War Machine, la recensione di Matteo Marchisio per Sugarpulp

War Machine non ha il ritmo da commedia del nel trailer, né il pathos di un docufilm, ma fa sorridere davanti a una caricatura del superuomo occidentale.

Titolo: War Machine
Data di uscita: maggio 2017
Regia: David Michold (The Rover, Animal Kingdom)
Genere: commedia, guerra, drammatico

A maggio Netflix ha diffuso uno dei suoi prodotti più marcatamente critici sull’America di oggi, proponendo War Machine, un mashup di generi incentrato sulla questione afgana dopo l’annuncio del ritiro delle truppe dell’amministrazione Obama.

Un Brad Pitt grassoccio ci riporta nell’Afghanistan di Restrepo, Lone Survivor e Brother ma invece dello scenario polveroso e letale in cui solo gli americani, tra mille gesti eroici, rappresentano l’ancora di salvezza della civiltà, troviamo il contingente ISAF bloccato in basi militari surreali piene di marchi occidentali, europei in tenuta militare annoiati, e pochi ragazzi al fronte incapaci di cogliere il senso della retorica che li vuole in azione senza l’applicazione della violenza.

War Machine segue per 122 minuti il fantomatico generale McMahon nella sua crociata personale di trasformare l’ingrato compito di organizzare una lenta smilitarizzazione del paese, in un’offensiva sotto il suo comando assoluto per riguadagnare quello che Usa e forze Nato non erano riusciti a compiere negli otto anni di permanenza.
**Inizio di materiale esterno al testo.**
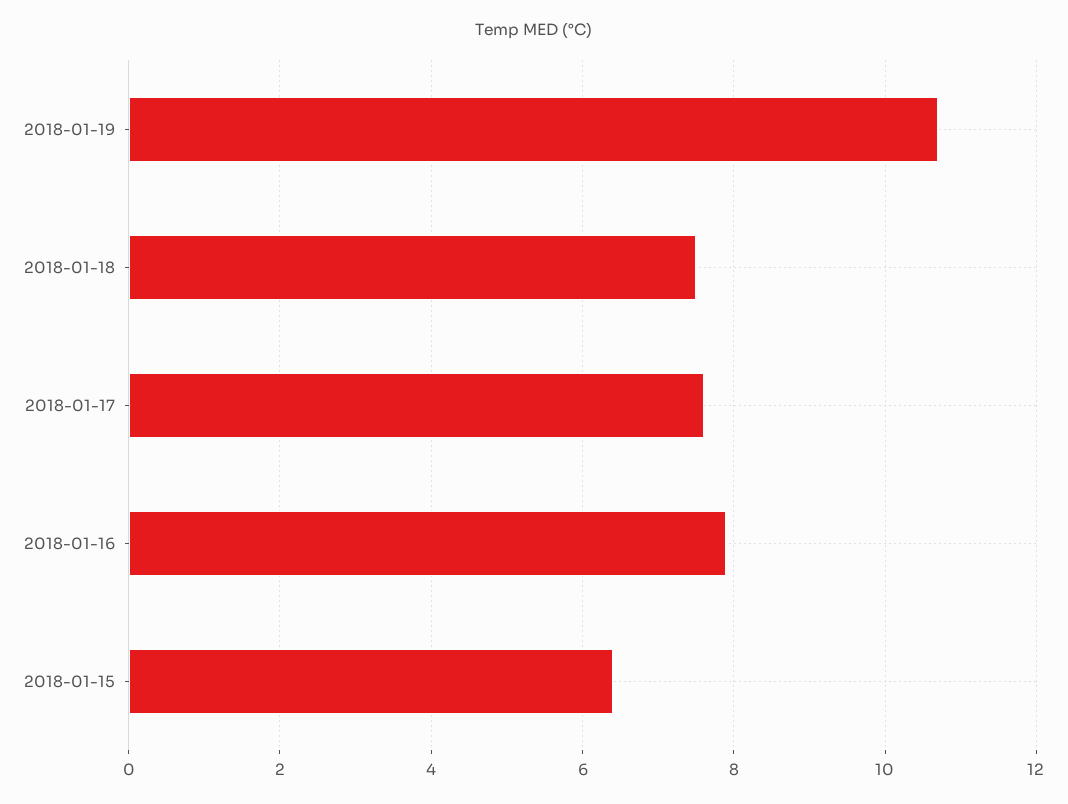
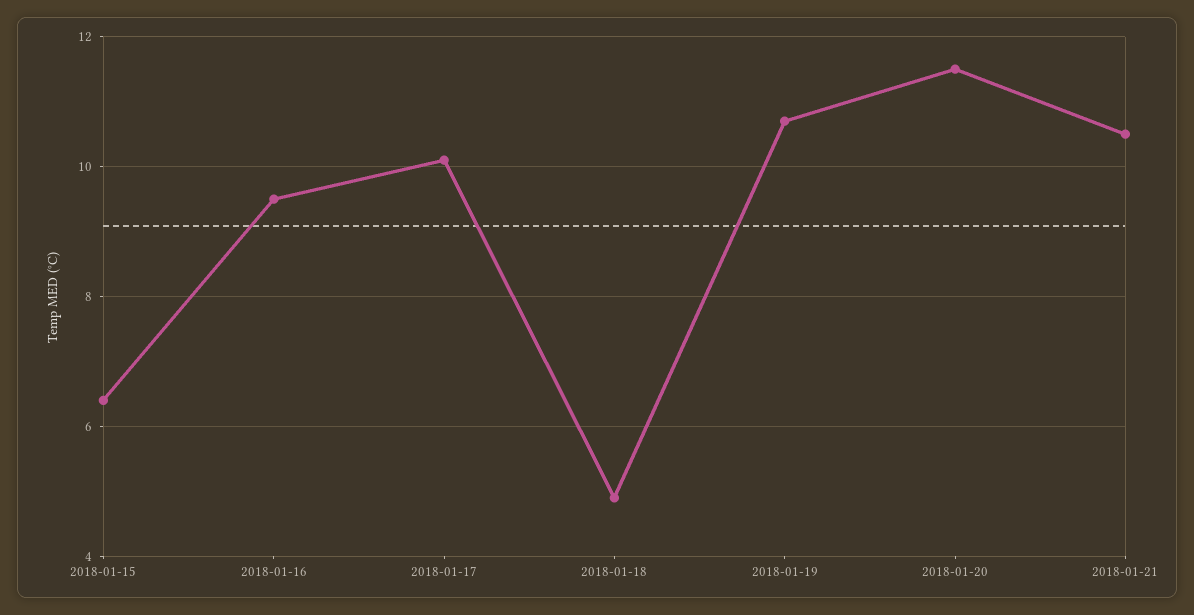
2018-01-18: 7.5 -> 5
2018-01-17: 7.5 -> 10
2018-01-16: 8 -> 9.5
2018-01-20: none -> 11.5
2018-01-21: none -> 10.5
Il McMahon di Bradd Pitt è reboante, presuntuoso, convinto fin nel midollo della sua missione che sfora i limiti della caricatura in ogni gesto tanto da sembrare un John Wayne fuori tempo.
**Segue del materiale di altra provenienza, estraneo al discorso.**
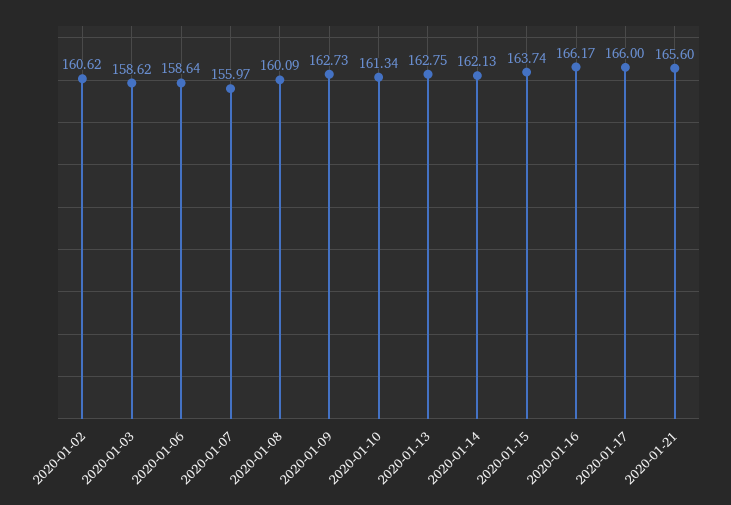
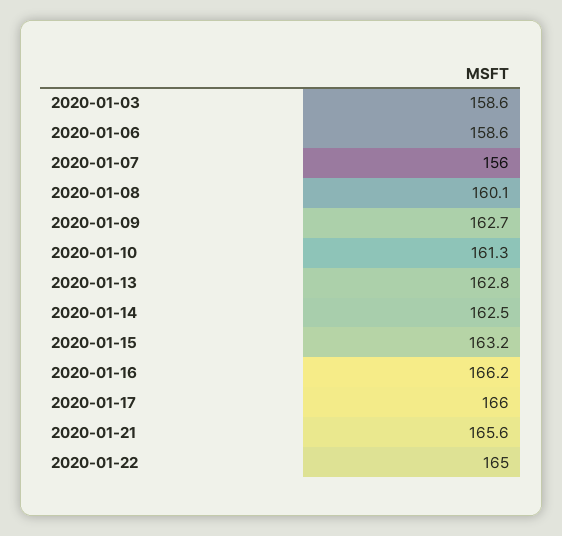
2020-01-02: 160.62 -> none
2020-01-14: 162.13 -> 162.5
2020-01-15: 163.74 -> 163.2
2020-01-22: none -> 165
Nel mondo reale di personaggi del genere se ne sono visti parecchi, e per chiunque abbia seguito anche solo superficialmente le vicende politiche, le abitudini di McMahon descritte dalla voce narrante sono ben note, basti pensare al generale Petraeus (che peraltro fu coinvolto nel vero piano di smilitarizzazione voluto da Obama), famoso per un regime di vita da stilita, tanto che si diceva mangiasse solo una volta al giorno.

Mac Mahon è circondato da uno staff di sottufficiali e ufficiali stralunato, surreale a tratti grottesco, con cui si aggira per i palazzi del potere europeo e afgano provando a scuotere gli animi, facendo della bontà della causa americana la sua bandiera, recitando la parte del soldato senza comprendere il cortocircuito politico alla base della sua missione.

Da contraltare ai tanti momenti fatti di dialoghi strampalati e inquadrature giornalistiche, dalla metà film in poi di tanto in tanto la scena segue le vicende di un marine afroamericano giovanissimo, testimone della quotidianità in cui, chi ha scelto di combattere per l’America dopo l’11 settembre, si è ritrovato a vivere.

Le pochissime scene d’azione si lasciano guardare, gli attori sono convinti, qualche errore c’è ma lo lasciamo passare visto che War Machine non si propone come un war movie. Si tratta senza dubbio di uno dei tanti esprimenti di Netflix con i lungometraggi e come questo va considerato.

Di War Machine non si può dire che sia una pellicola strettamente cinematografica perché molte dinamiche sembrano girate con tagli documentaristici, così come gran parte degli scambi di battute provano ad avere il ritmo della commedia senza riuscire però sempre nell’intento, facendo vacillare chi lo guarda nella speranza di capire cosa stia osservando.

War Machine è quindi un uovo alla coque che non riesce ad avere il ritmo da commedia sbandierato nel trailer, né il pathos di un docufilm politico o di guerra, riuscendo comunque nell’intento di far sorridere davanti a una caricatura del superuomo americano e del suo valore nel mondo occidentale contemporaneo.